Lines containing the word "xfer" are the ones to copy from the records below.

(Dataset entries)
*-*-*
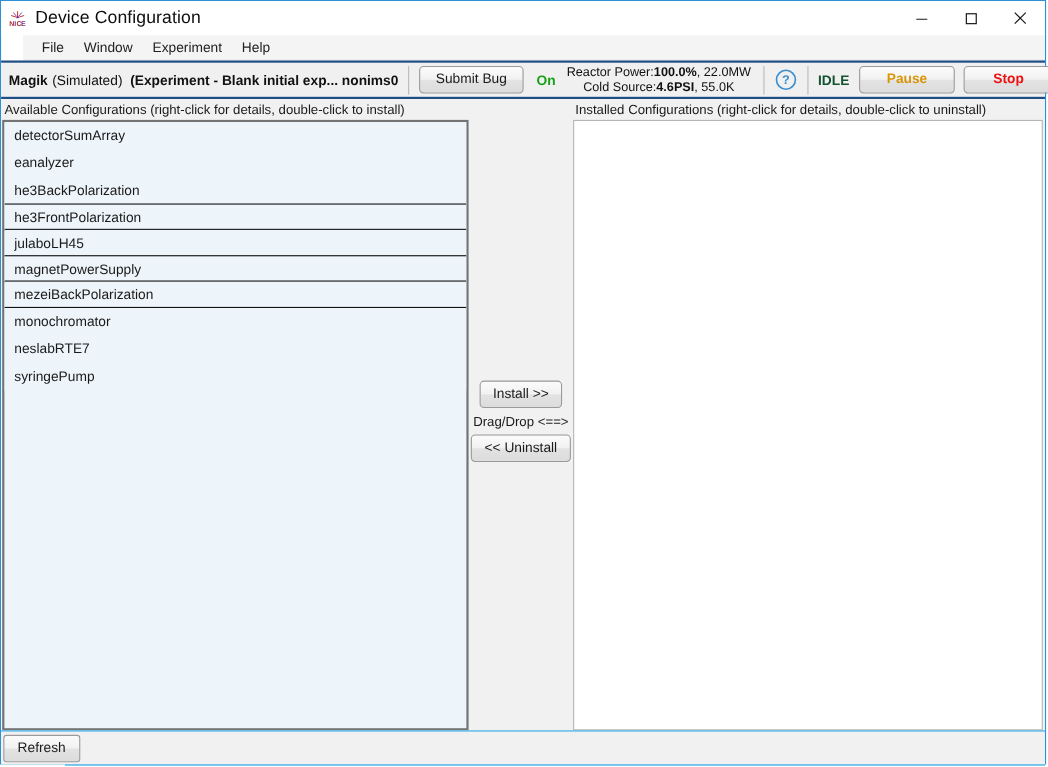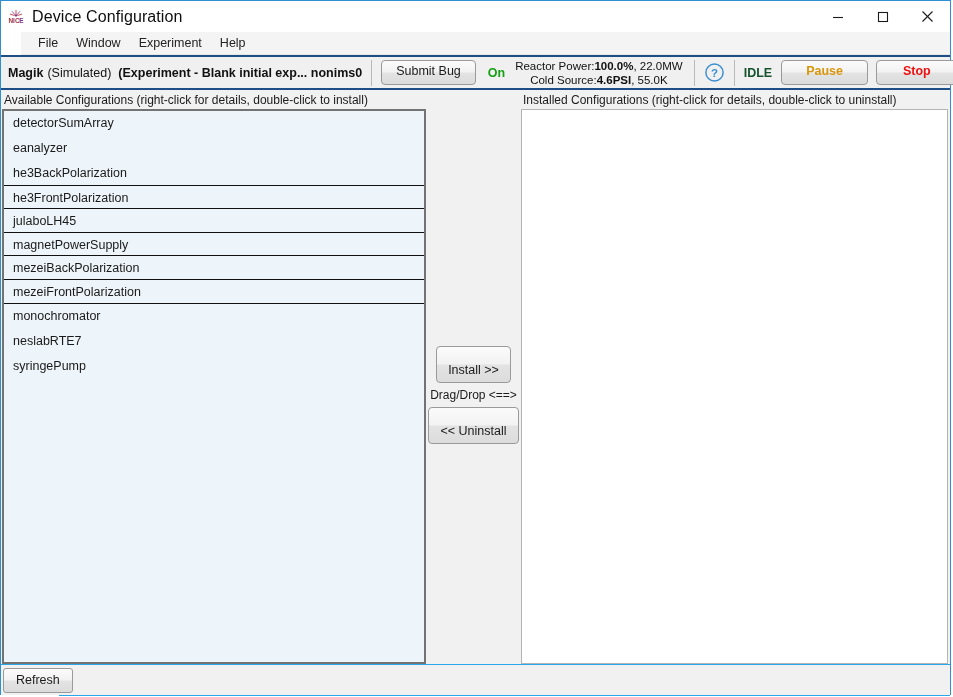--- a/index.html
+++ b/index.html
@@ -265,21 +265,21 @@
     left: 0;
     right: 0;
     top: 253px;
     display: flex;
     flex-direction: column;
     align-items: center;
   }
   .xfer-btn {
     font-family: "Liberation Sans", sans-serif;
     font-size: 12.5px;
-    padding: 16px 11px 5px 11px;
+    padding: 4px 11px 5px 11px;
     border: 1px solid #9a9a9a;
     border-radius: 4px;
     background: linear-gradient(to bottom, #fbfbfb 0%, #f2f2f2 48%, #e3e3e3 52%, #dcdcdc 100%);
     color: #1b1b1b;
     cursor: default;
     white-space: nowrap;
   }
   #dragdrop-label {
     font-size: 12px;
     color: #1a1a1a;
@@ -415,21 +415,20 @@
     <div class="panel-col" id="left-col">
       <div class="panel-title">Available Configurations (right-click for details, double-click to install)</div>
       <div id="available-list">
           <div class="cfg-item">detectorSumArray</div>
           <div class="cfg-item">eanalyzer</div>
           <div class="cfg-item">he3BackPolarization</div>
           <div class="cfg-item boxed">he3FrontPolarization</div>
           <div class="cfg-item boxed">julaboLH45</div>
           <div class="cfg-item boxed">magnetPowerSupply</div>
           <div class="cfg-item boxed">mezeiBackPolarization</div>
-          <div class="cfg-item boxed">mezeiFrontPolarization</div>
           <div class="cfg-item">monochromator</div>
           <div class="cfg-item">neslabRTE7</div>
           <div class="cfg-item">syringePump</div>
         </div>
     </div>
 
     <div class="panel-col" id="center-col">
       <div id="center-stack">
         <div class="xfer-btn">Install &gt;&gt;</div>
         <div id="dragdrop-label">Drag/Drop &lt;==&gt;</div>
*-*-*
◆ **Task response**:
   .xfer-btn {
         <div class="xfer-btn">Install &gt;&gt;</div>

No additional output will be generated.